Check every line of the data and copy the ones where "color" appears.

Before-and-after page screenshots:
[Start of section]
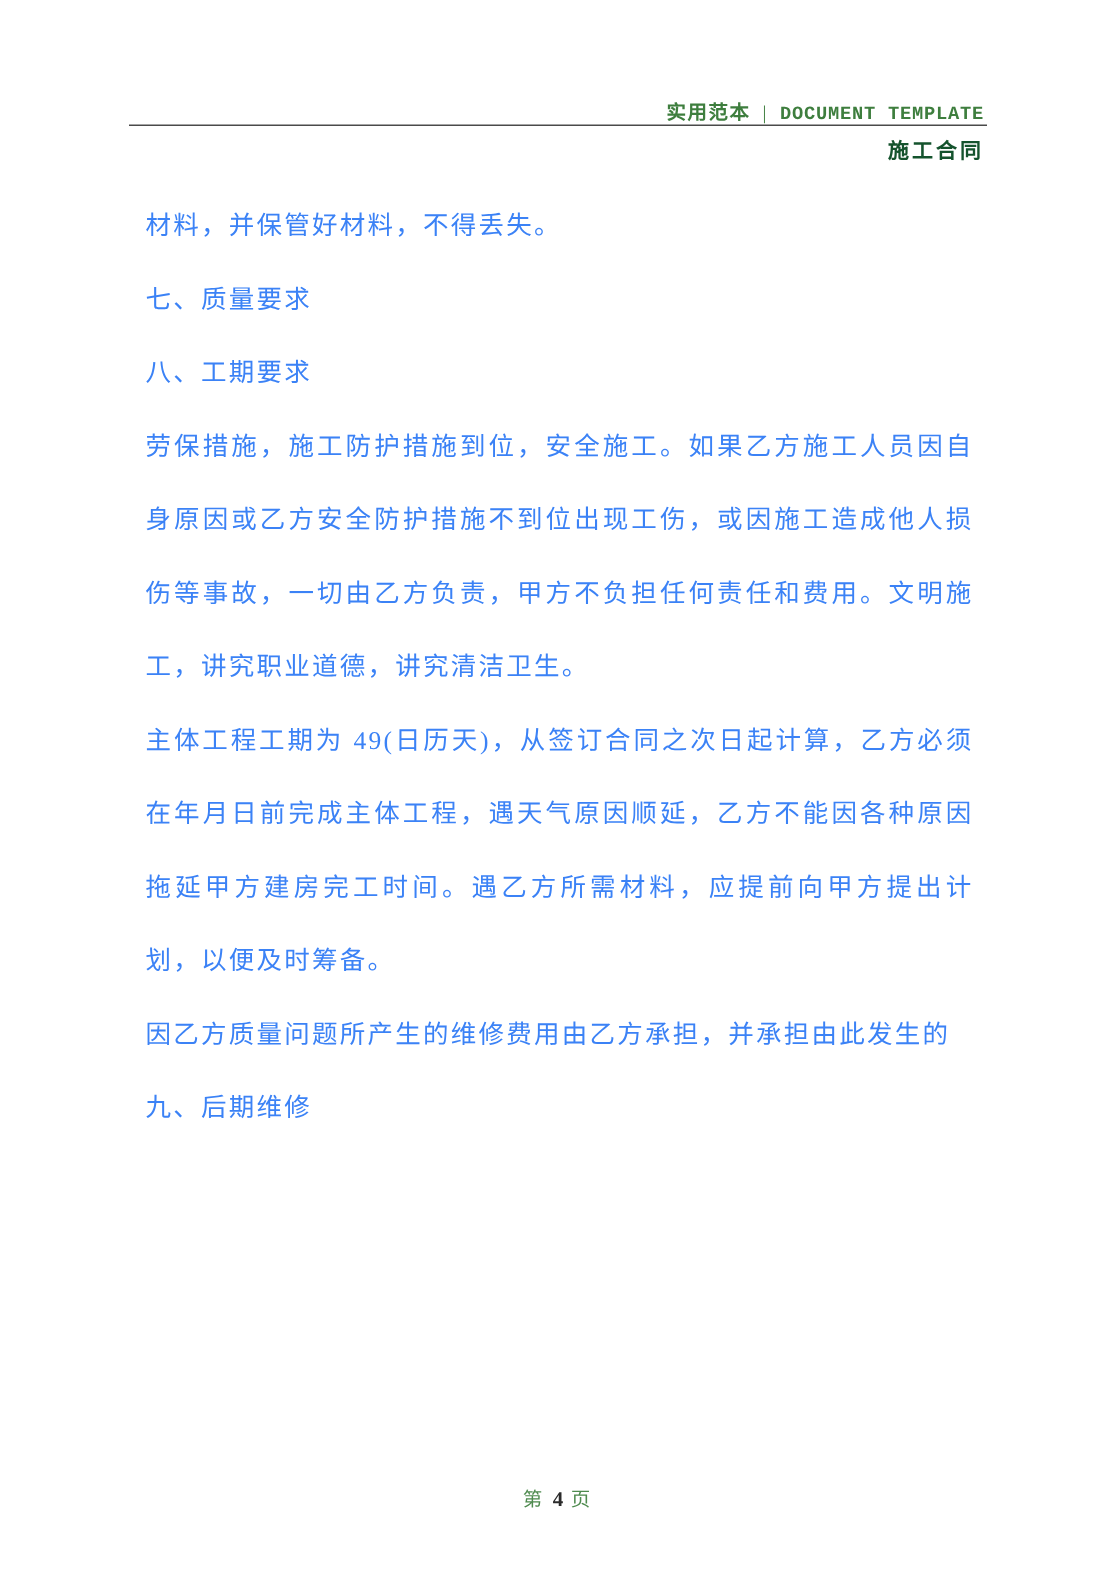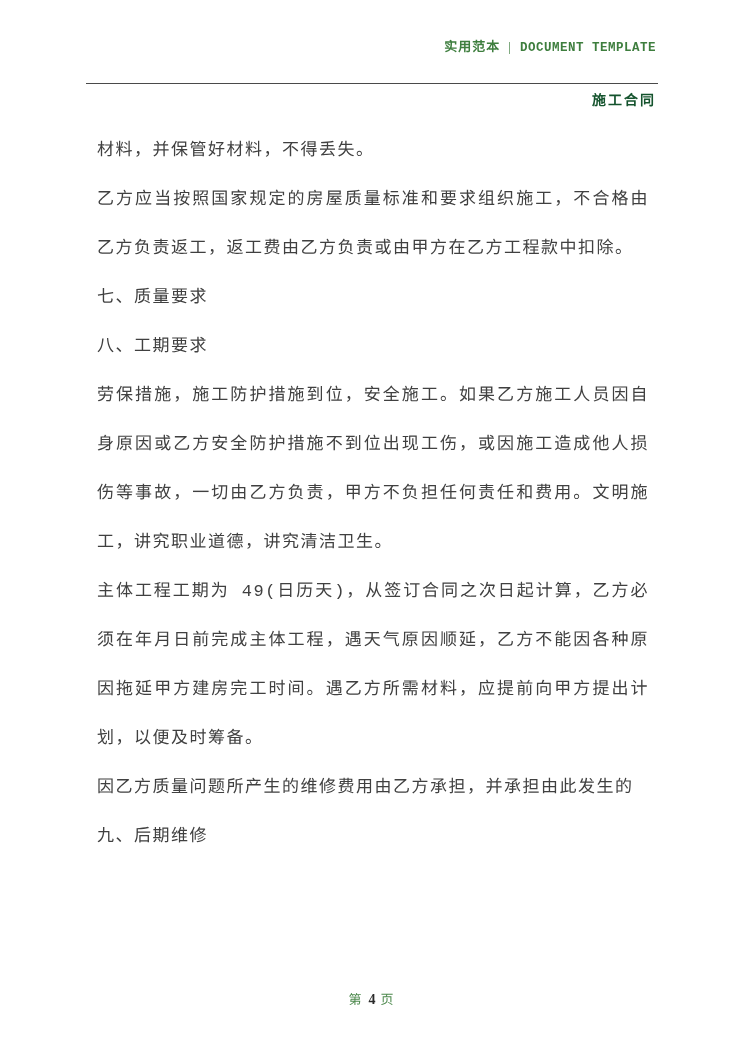--- a/index.html
+++ b/index.html
@@ -29,7 +29,7 @@
 
   .brand-line {
     position: absolute;
-    top: 36px;
+    top: 64px;
     right: 2px;
     white-space: nowrap;
     color: #3e7e3e;

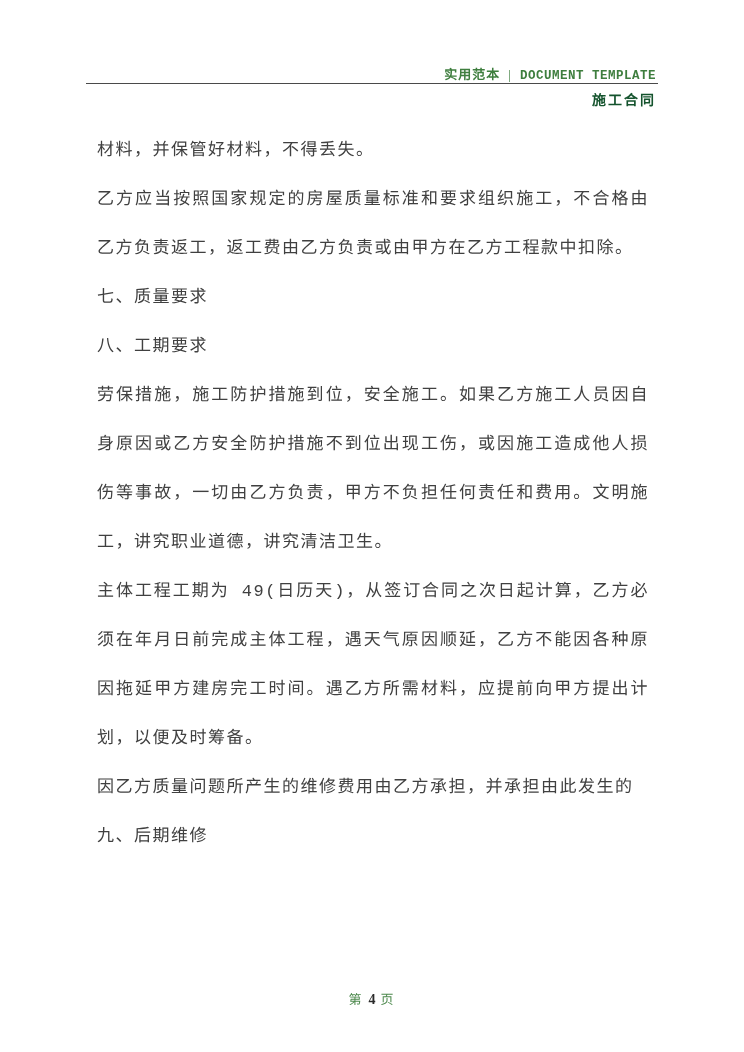--- a/index.html
+++ b/index.html
@@ -76,11 +76,10 @@
     top: 126px;
     left: 97px;
     width: 552px;
-    color: #404040;
+    color: #3b82f6;
     font-size: 17px;
     line-height: 49px;
     letter-spacing: 1.5px;
-    font-family: Liberation Mono, monospace;
   }
 
   .doc-body p {

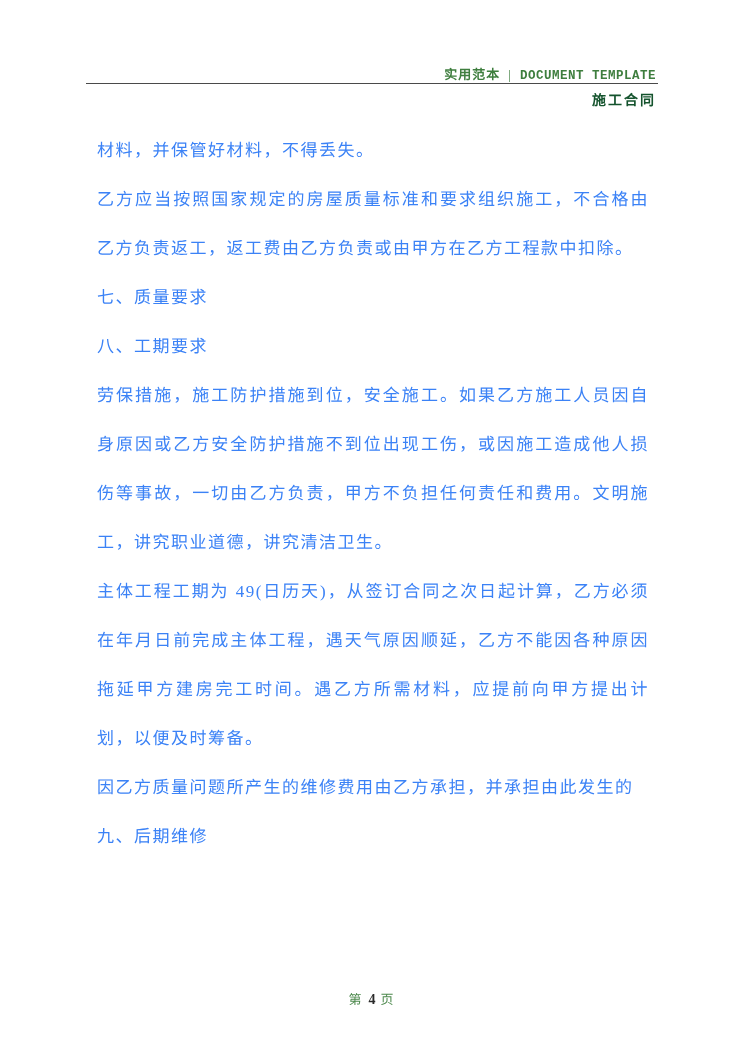--- a/index.html
+++ b/index.html
@@ -124,7 +124,6 @@
 
   <main class="doc-body">
     <p>材料，并保管好材料，不得丢失。</p>
-    <p>乙方应当按照国家规定的房屋质量标准和要求组织施工，不合格由乙方负责返工，返工费由乙方负责或由甲方在乙方工程款中扣除。</p>
     <p>七、质量要求</p>
     <p>八、工期要求</p>
     <p>劳保措施，施工防护措施到位，安全施工。如果乙方施工人员因自身原因或乙方安全防护措施不到位出现工伤，或因施工造成他人损伤等事故，一切由乙方负责，甲方不负担任何责任和费用。文明施工，讲究职业道德，讲究清洁卫生。</p>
[End of section]
*Result below*:
     color: #3e7e3e;
-    color: #404040;
+    color: #3b82f6;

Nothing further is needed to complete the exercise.